But there are exceptions, and the biggest of them is CERN, which is far
above the spontaneous 15% self-archiving baseline and rapidly approaching
100% for its current annual output (while making remarkable progress
with its retroactive legacy output too):
http://www.ecs.soton.ac.uk/~harnad/Temp/Sotpolfiles/18mand-no-ut.jpg
http://www.ecs.soton.ac.uk/~harnad/Temp/Sotpolfiles/19mand-no-qu.jpg
http://www.ecs.soton.ac.uk/~harnad/Temp/Sotpolfiles/20mand-yes-qut.jpg
http://www.ecs.soton.ac.uk/~harnad/Temp/Sotpolfiles/23cern.jpg

So too are Southampton ECS, U. Minho, and QUT. And the reason is that
these four institutions (3 institutions plus 1 institutional department)
have *self-archiving mandates* for their own output.
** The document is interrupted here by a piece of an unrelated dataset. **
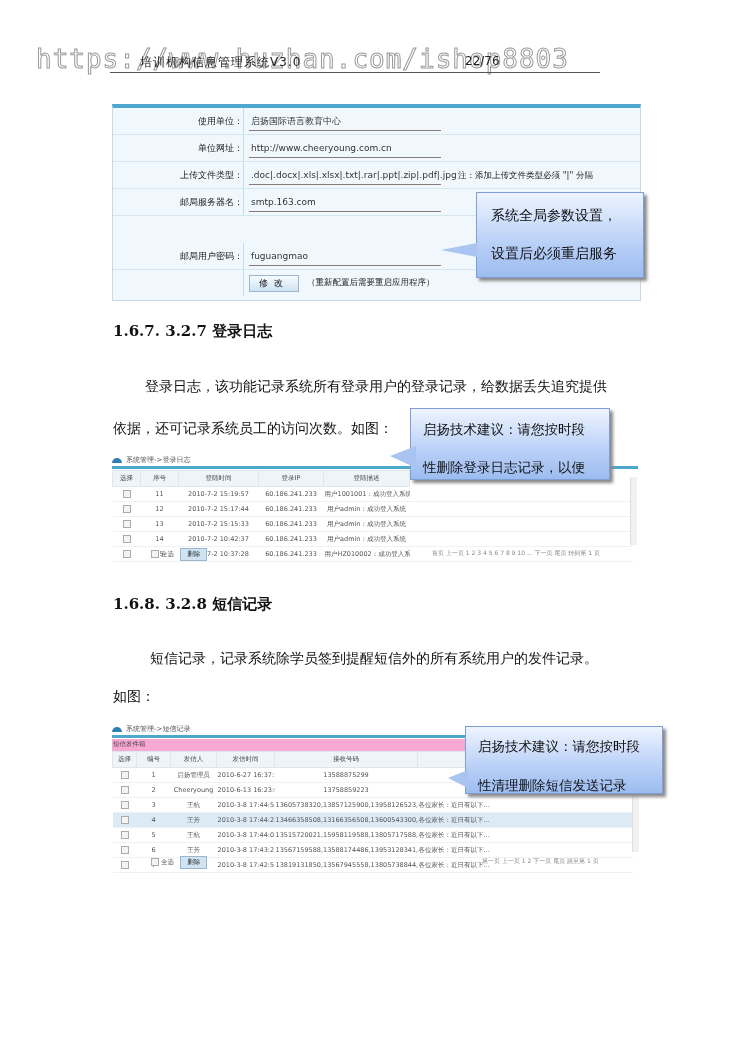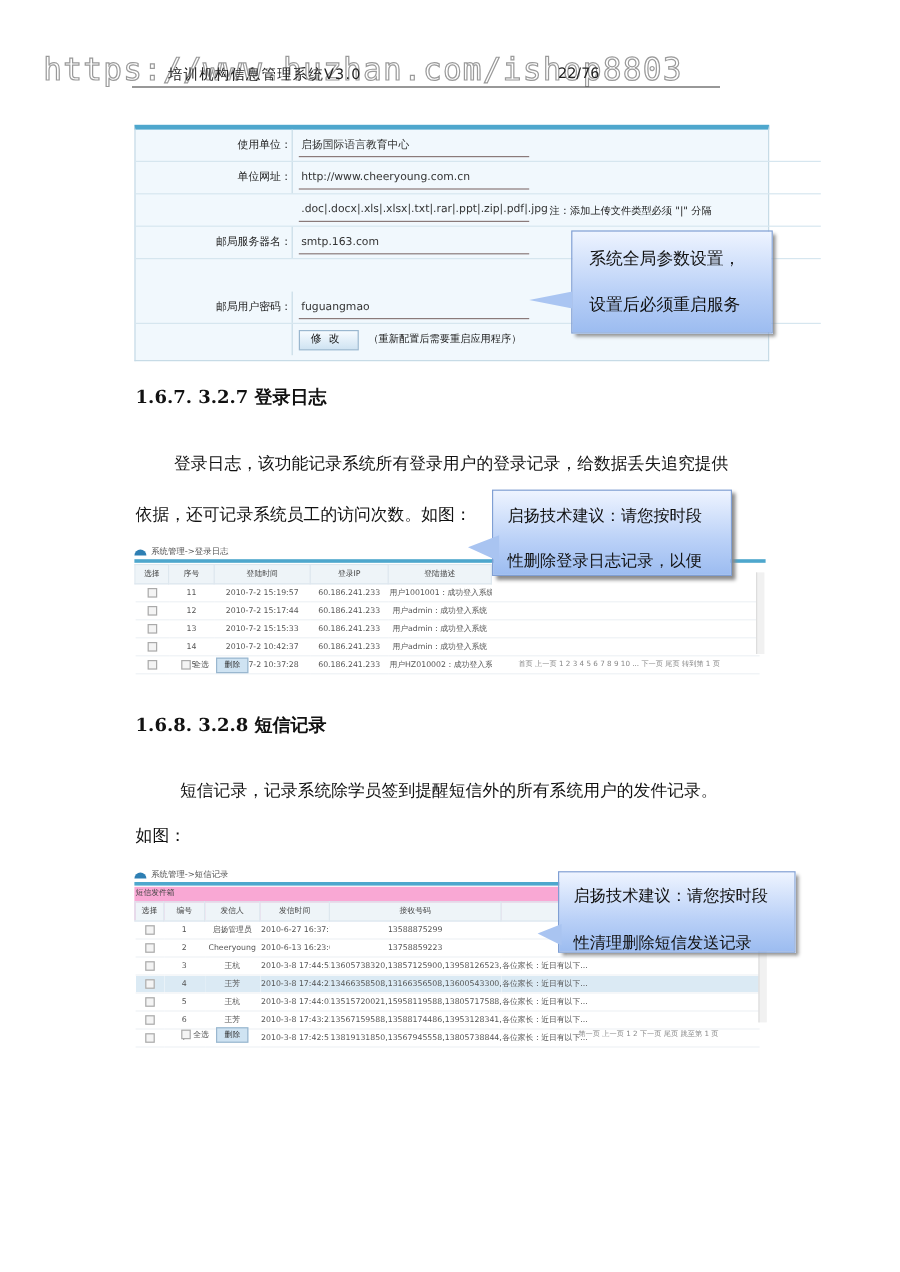"使用单位：" .settings .row { padding-left: 44px -> none }
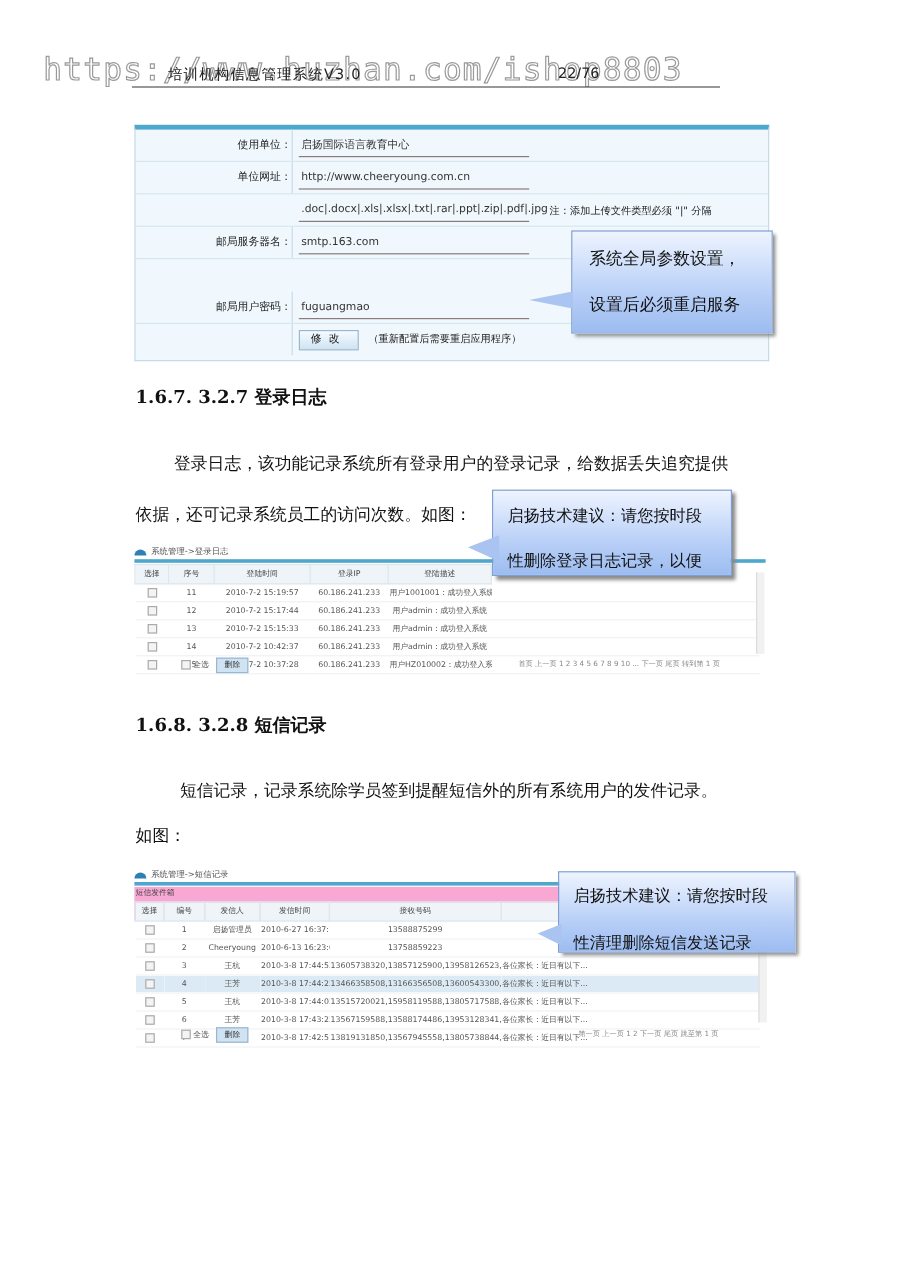"上传文件类型：" span.lbl { html: none -> <span>上传文件类型：</span> }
And the rationale
for the mandates (although of course these archives, like all IRs,
are duly attending to the preservation of what contents they have!) is
not long-term preservation but immediate access-provision for the
sake of maximising usage and impact before their authors' bones are
in preservation.

So while preservationists lose themselves in speculation about the fact
that maybe authors are not depositing because their secret yearnings for
preservation are even more exacting than the preservationists', so they
are abstaining until they can be absolutely guranteed of immortality for
their texts as well as their institutions, the reality is much simpler:

They have (and should have) no special interest in preservation for their
authors' drafts. They do have an interest in citation, but not enough
to bother self-archiving until/unless their institutions and funders
require it. Silly, and short-sighted (sic) but there we are.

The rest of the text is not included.